Paradoxe frappant au cœur de la République démocratique du Congo : alors que le pays détient près de 52 % des réserves d’eau douce du continent africain, l’accès à l’eau potable demeure un luxe pour de nombreux habitants de Kinshasa.
Selon le Comité national d’action de l’eau, de l’hygiène et de l’assainissement, la capitale congolaise fait face à une crise persistante d’approvisionnement en eau, mettant en difficulté des millions de citoyens. Dans plusieurs quartiers, les robinets restent désespérément secs, contraignant les populations à des solutions de fortune.
Chaque jour, des femmes, des enfants et des hommes parcourent de longues distances, bidons à la main, à la recherche d’un point d’eau. D’autres attendent tard dans la nuit l’arrivée sporadique de quelques gouttes dans les canalisations, dans l’espoir de remplir leurs récipients.
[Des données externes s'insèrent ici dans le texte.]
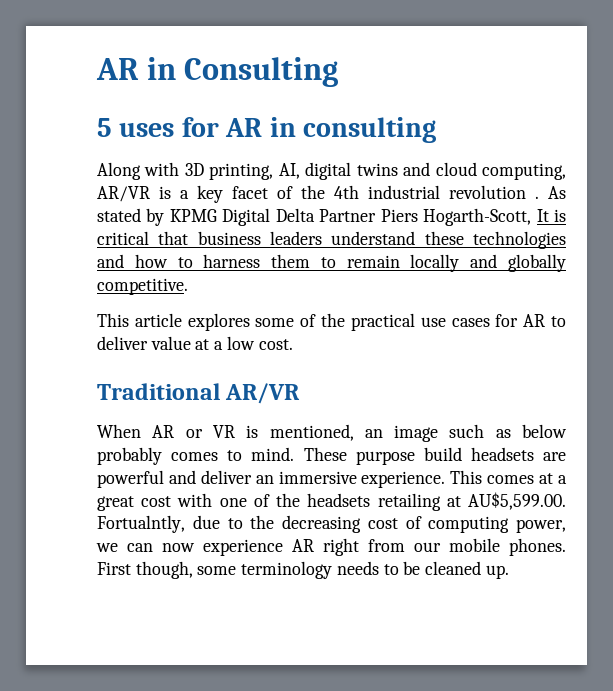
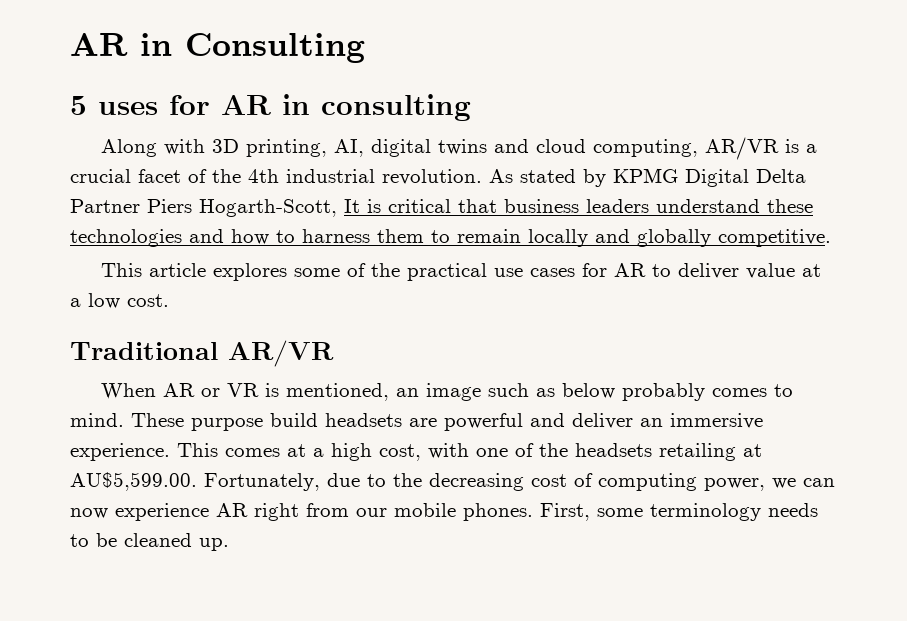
[197,185,223,203] key -> [70,169,131,183] crucial
[449,185,539,199] revolution . -> [382,169,482,185] revolution.
[97,496,172,511] great cost -> [331,443,421,461] high cost,
[97,515,185,533] Fortualntly, -> [204,473,320,491] Fortunately,
[97,561,193,579] First though, -> [540,503,590,521] First,

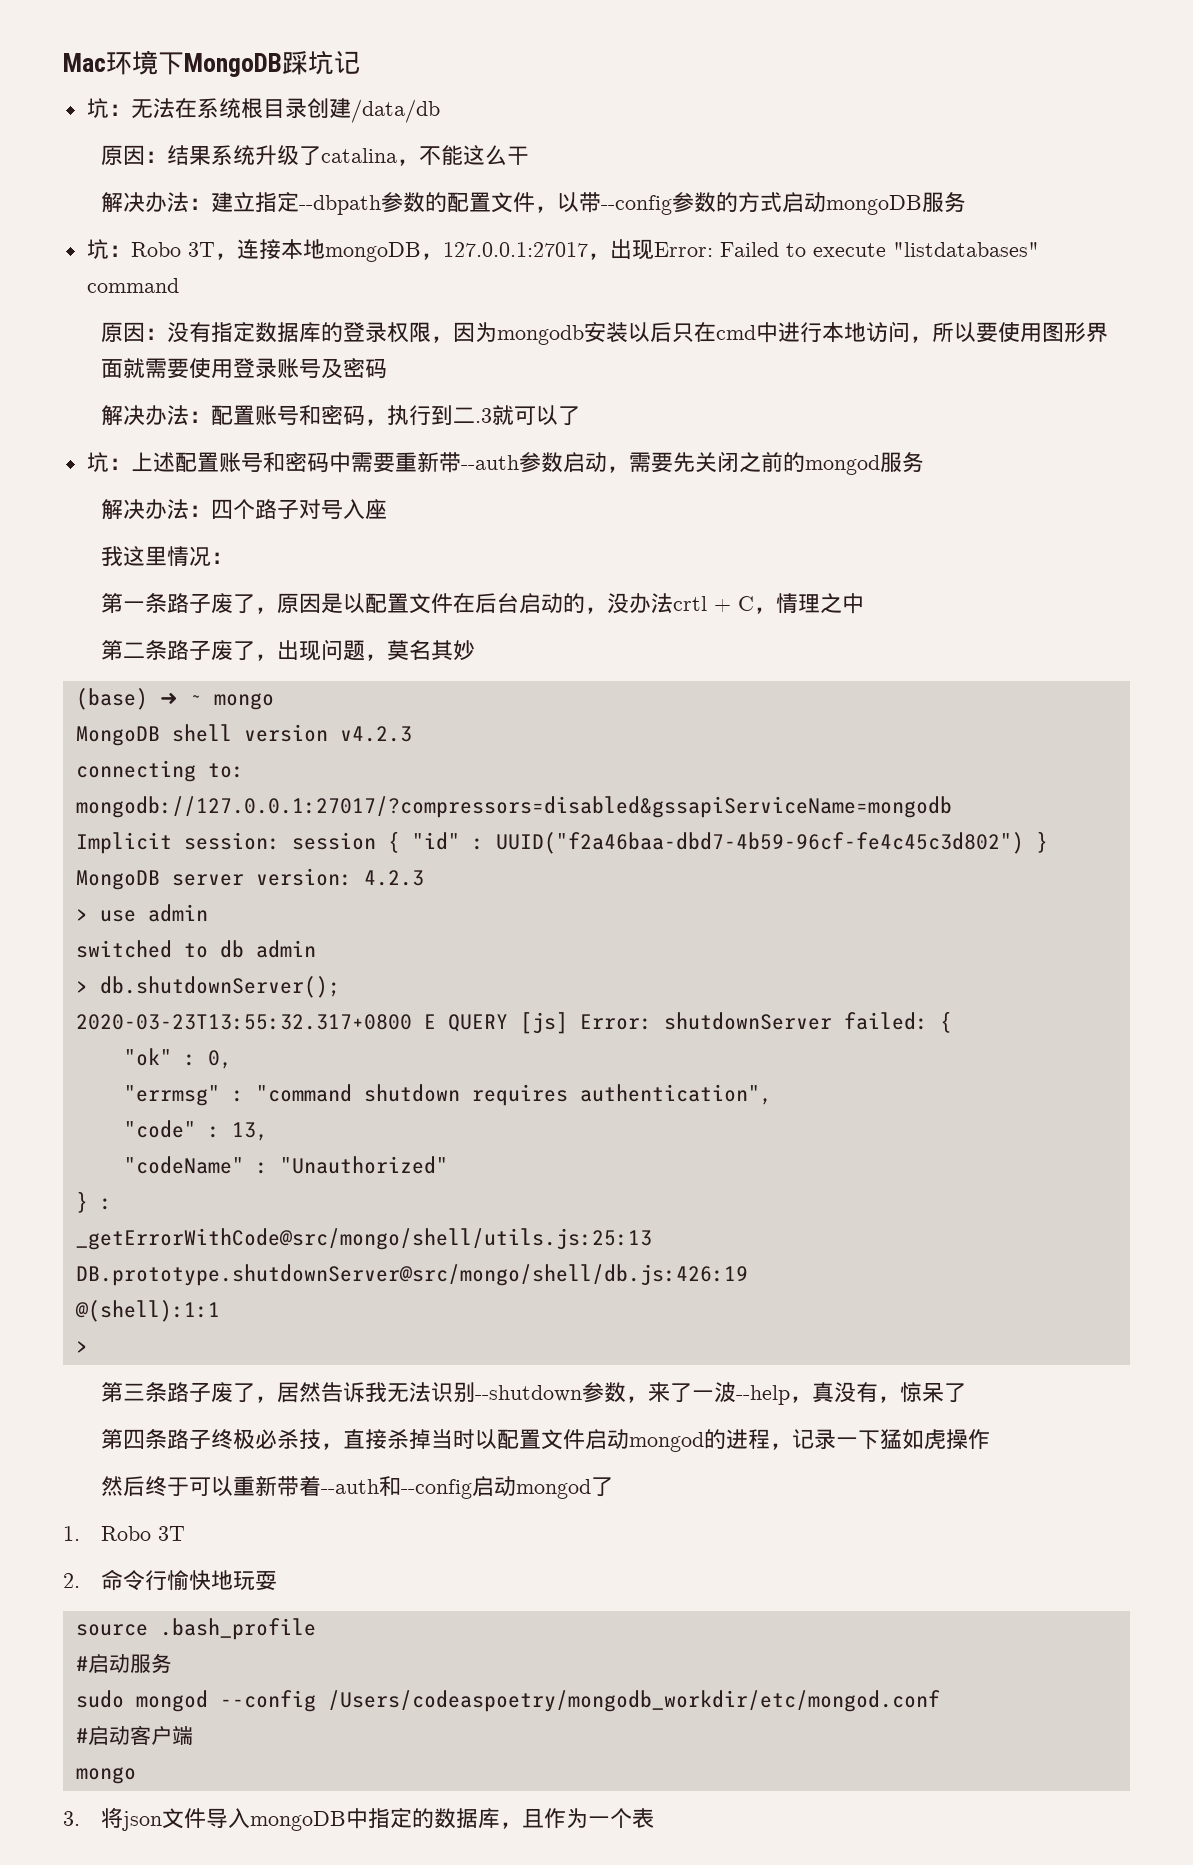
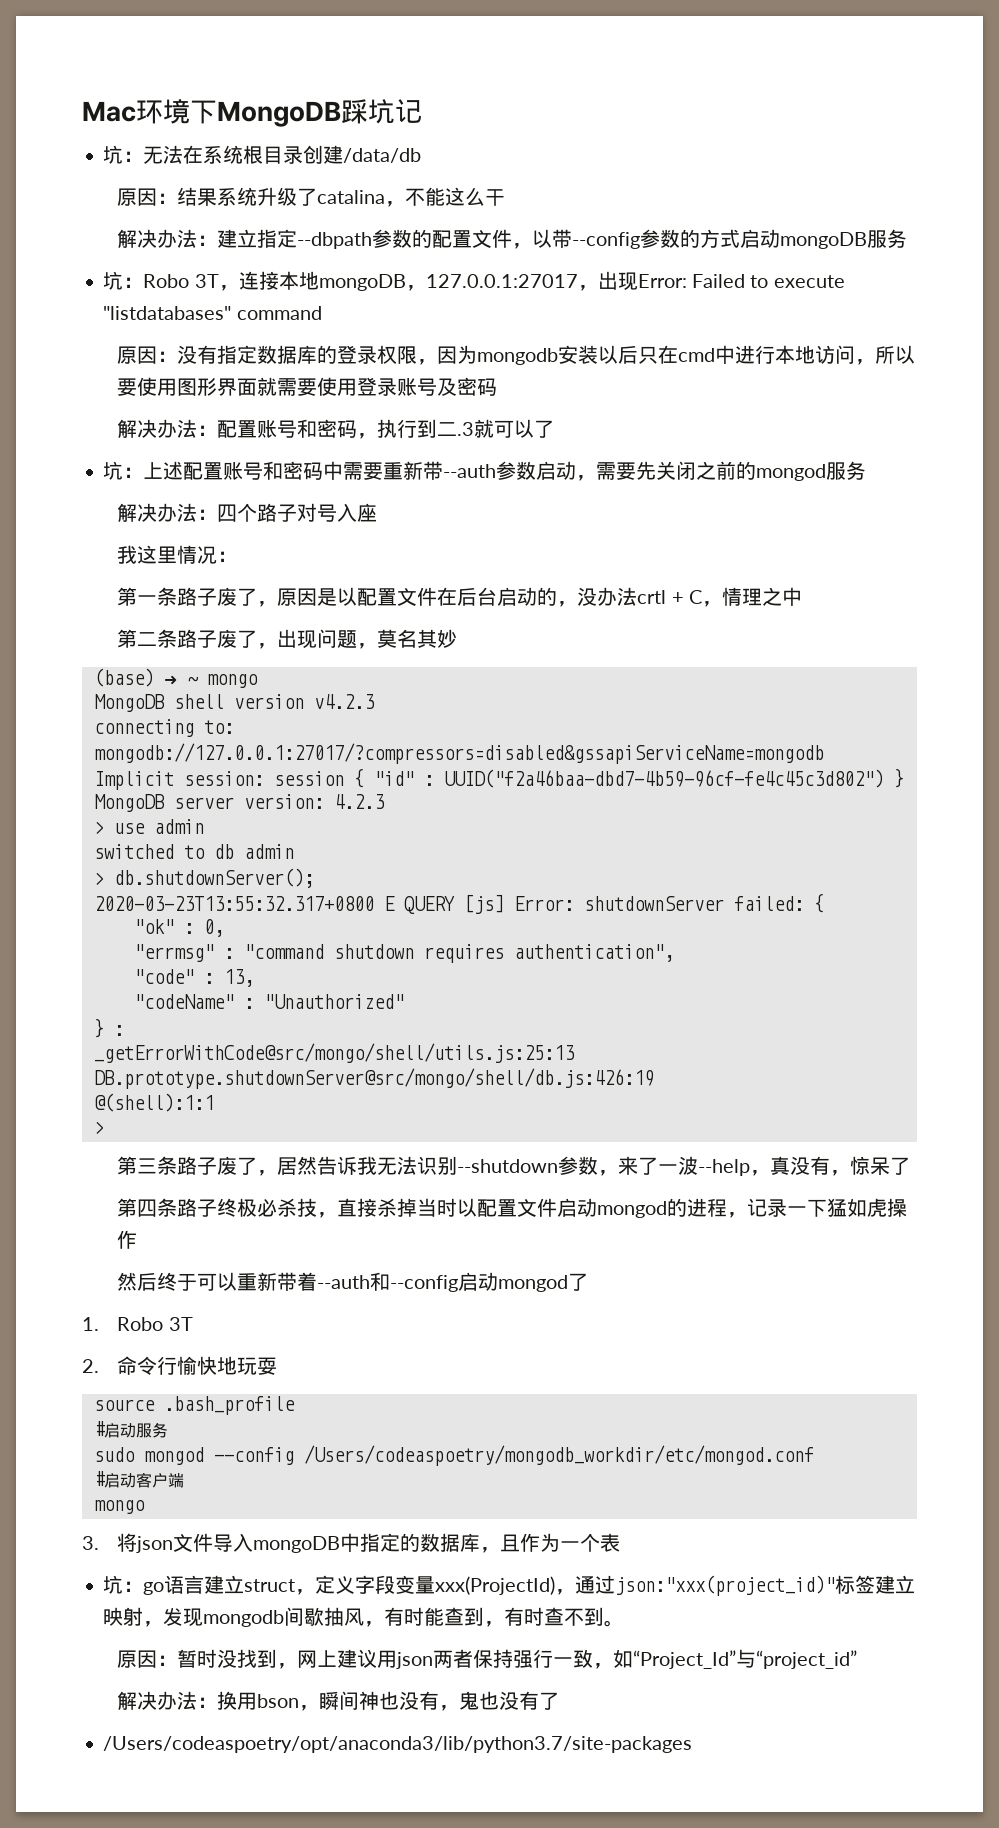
(655, 1818) none -> [103,1575,916,1596] [103,1607,625,1627] [117,1649,858,1669] [117,1691,560,1711] [103,1736,693,1753] // 坑：go语言建立struct，定义字段变量xxx(ProjectId)，通过json:"xxx(project_id)"标签建立映射，发现mongodb间歇抽风，有时能查到，有时查不到。 // 原因：暂时没找到，网上建议用json两者保持强行一致，如“Project_Id”与“project_id” // 解决办法：换用bson，瞬间神也没有，鬼也没有了 // /Users/codeaspoetry/opt/anaconda3/lib/python3.7/site-packages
Cette situation s’explique notamment par la vétusté des infrastructures, l’insuffisance des capacités de production et de distribution, ainsi que par l’urbanisation rapide de la ville. À cela s’ajoutent des défis de gouvernance et de financement qui freinent la modernisation du réseau.
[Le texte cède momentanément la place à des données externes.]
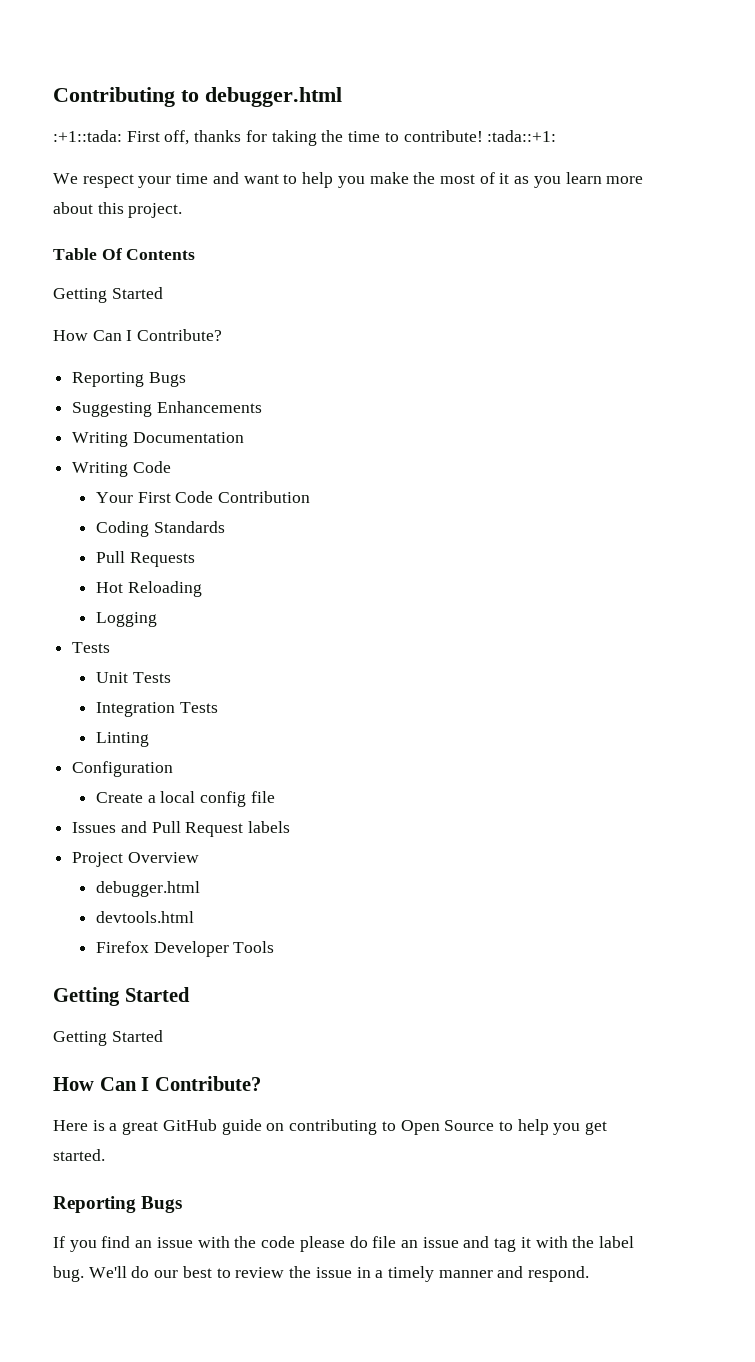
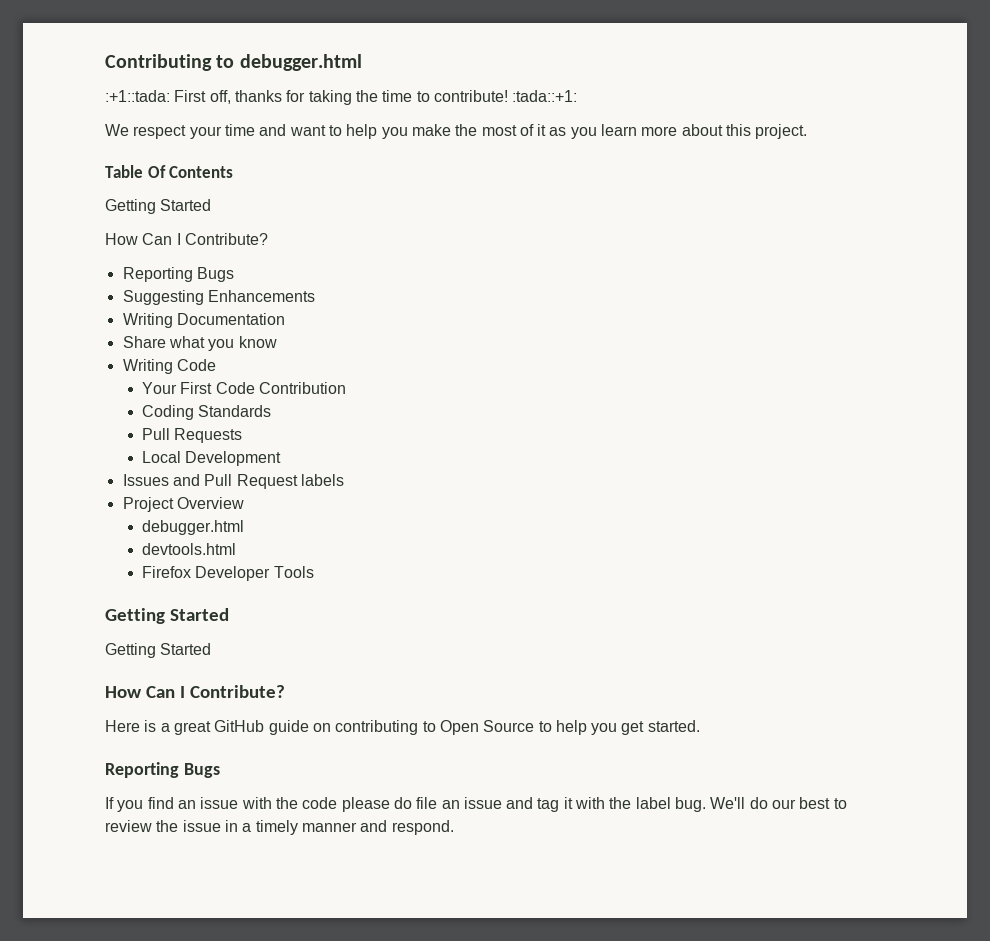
(244, 437) none -> [122,336,277,351] // Share what you know
[95,581,202,597] [95,612,157,627] [72,642,111,653] [95,672,171,683] [95,702,218,717] [95,732,149,747] [72,761,174,777] [95,791,275,807] Hot Reloading // Logging // Tests // Unit Tests // Integration Tests // Linting // Configuration // Create a local config file -> [142,451,282,466] Local Development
Pour les experts du Comité national d’action de l’eau, de l’hygiène et de l’assainissement, il est urgent d’investir massivement dans le secteur de l’eau afin de garantir un accès équitable et durable. L’amélioration des installations, le renforcement des capacités de traitement et la gestion efficace des ressources apparaissent comme des priorités incontournables.
Au-delà des difficultés quotidiennes, cette pénurie pose également un problème majeur de santé publique, exposant les populations à des maladies liées à la consommation d’eau non potable.
Face à ce contraste entre richesse naturelle et précarité d’accès, les habitants de Kinshasa continuent d’espérer des solutions concrètes pour mettre fin à une crise qui perdure et affecte profondément leur qualité de vie.